O Estado de S. Paulo
No Brasil e na Coreia do Sul, instituições sólidas e competição política freiam desvios e autoritarismos
Esses dez dias na Coreia do Sul me fizeram
refletir sobre as semelhanças políticas e institucionais com o Brasil. Ambos os
países se tornaram democracias praticamente ao mesmo tempo – o Brasil em 1985,
a Coreia do Sul em 1987. São sistemas presidencialistas, multipartidários, em
que o presidente concentra amplos poderes constitucionais, mas o Judiciário
atua com independência notável.
As coincidências não param nas instituições. Tanto no Brasil quanto na Coreia, a única mulher a ocupar a presidência foi afastada do cargo por impeachment.
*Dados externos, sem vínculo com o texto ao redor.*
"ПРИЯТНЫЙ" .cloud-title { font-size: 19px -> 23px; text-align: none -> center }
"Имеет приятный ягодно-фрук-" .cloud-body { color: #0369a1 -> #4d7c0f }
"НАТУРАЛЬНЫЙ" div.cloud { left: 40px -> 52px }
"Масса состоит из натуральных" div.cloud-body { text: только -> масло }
Park Geun-hye foi condenada a 32 anos de prisão por corrupção, mas cumpriu apenas cinco, após receber perdão do então presidente Moon Jae-in. No Brasil, Dilma Rousseff também teve seu mandato interrompido, embora por crimes fiscais e orçamentários. Já Lula foi condenado a 12 anos de prisão por corrupção, mas teve a pena anulada pelo STF após 580 dias de cárcere.
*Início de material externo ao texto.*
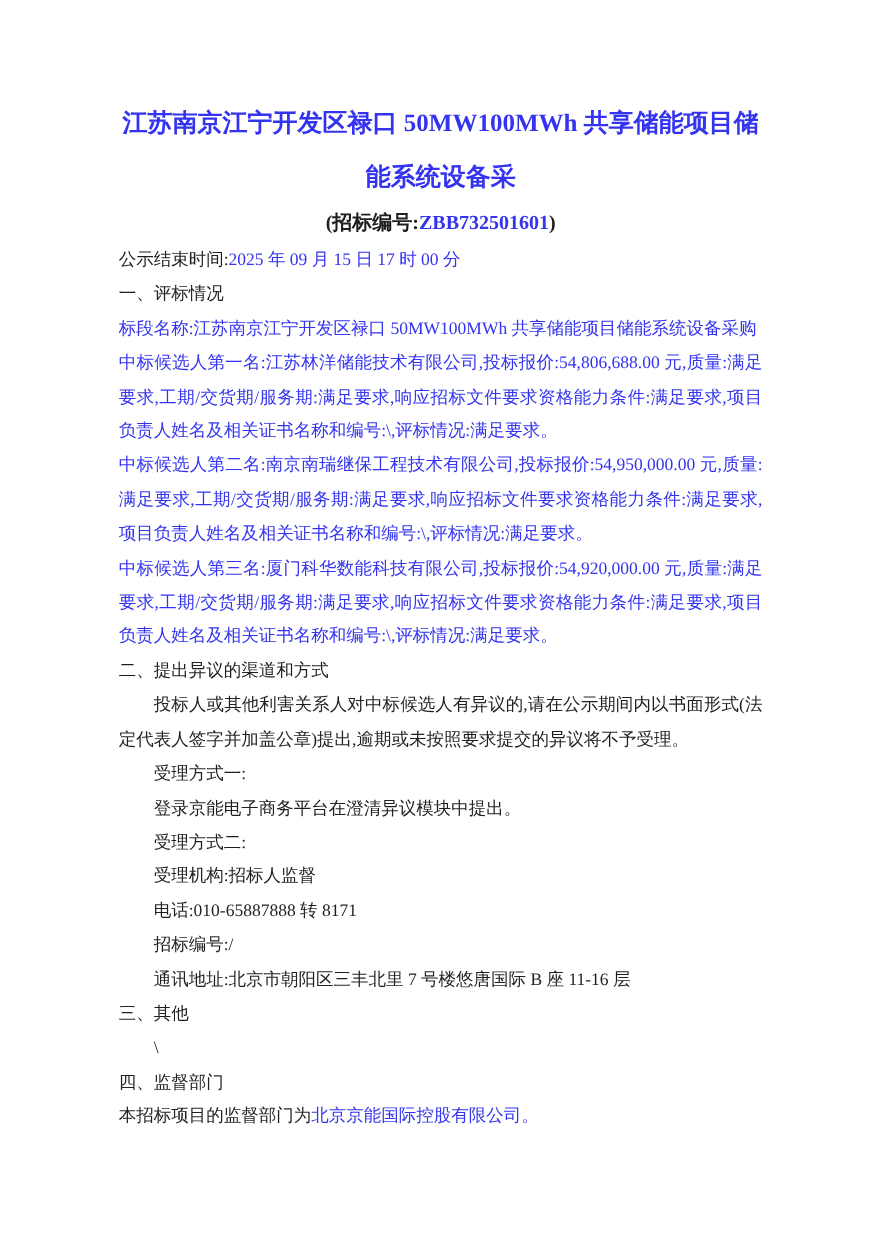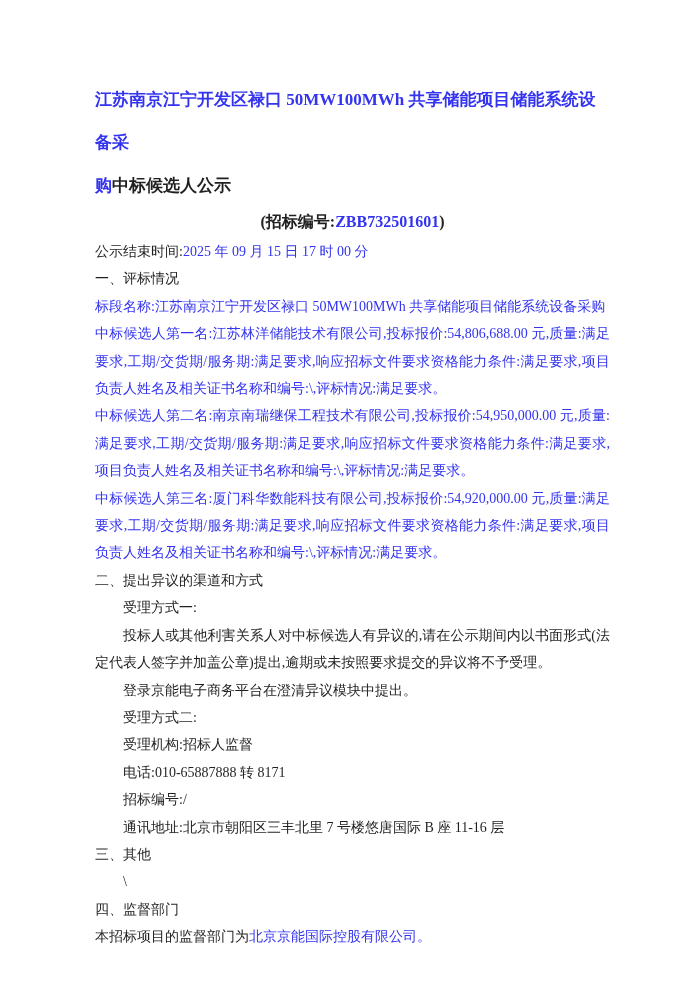"江苏南京江宁开发区禄口 50MW100MWh 共享储能项目储能系统设备采" .title { font-size: 17px -> 20px; text-align: left -> center }
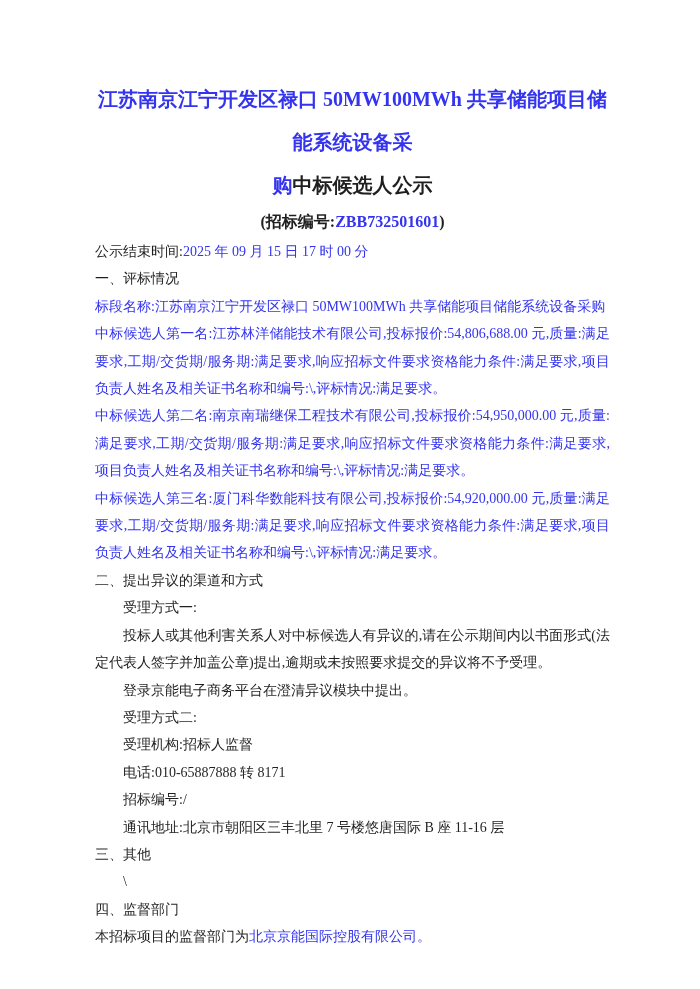"购中标候选人公示" div { html: <div><span>购</span><span>中标候选人公示</span></div> -> none }
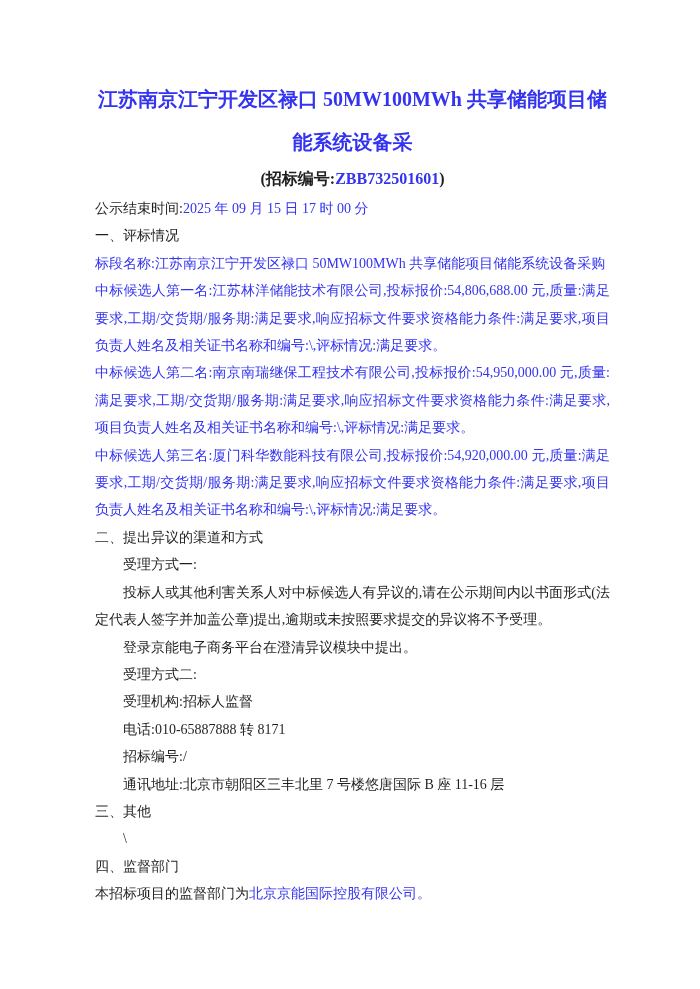"受理方式一:" p.line { order: before "投标人或其他利害关系人对中标候选人有异议的,请在公示期间内以书面形式(法定代表人" -> after "投标人或其他利害关系人对中标候选人有异议的,请在公示期间内以书面形式(法定代表人" }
Brasil e Coreia do Sul são casos raríssimos
no mundo democrático: os únicos que puniram judicialmente líderes políticos
desviantes enquanto seus respectivos partidos ainda estavam no poder. Na maior
parte dos casos, elites políticas só são responsabilizadas quando já estão na
oposição, o que costuma levantar suspeitas de parcialidade nos julgamentos.
Essa exceção revela a força e a autonomia dos sistemas de freios e contra pesos
em ambos os países.
Mais recentemente, Brasil e Coreia do Sul
voltaram a exibir paralelos políticos, quando seus presidentes protagonizaram
tentativas de retrocesso democrático. Nos dois casos, no entanto, as
iniciativas fracassaram.
No Brasil, Jair Bolsonaro lançou dúvidas
sobre a lisura das urnas eletrônicas e se recusou a reconhecer a derrota na
eleição de 2022. Hoje responde no STF por tentativa de golpe de Estado,
abolição do estado de direito e organização criminosa. Na Coreia do Sul, o
presidente Yoon Suk-yeol enfrentou uma grave crise institucional em dezembro de
2024, ao decretar Lei Marcial. A Assembleia Nacional reagiu prontamente com um
processo de impeachment, confirmado por unanimidade pela Suprema Corte.
Esses episódios ilustram a importância de um
desenho institucional que combine presidencialismo, multipartidarismo e um
Judiciário autônomo – especialmente quando não há maiorias legislativas
automáticas para presidentes com perfil desviante ou autocrático. Tanto no
Brasil quanto na Coreia do Sul, a democracia foi colocada à prova – e
sobreviveu – não apesar, mas por causa de instituições capazes de impor limites
reais ao poder presidencial. Em tempos de crise democrática global, essa talvez
seja a mais inesperada das virtudes.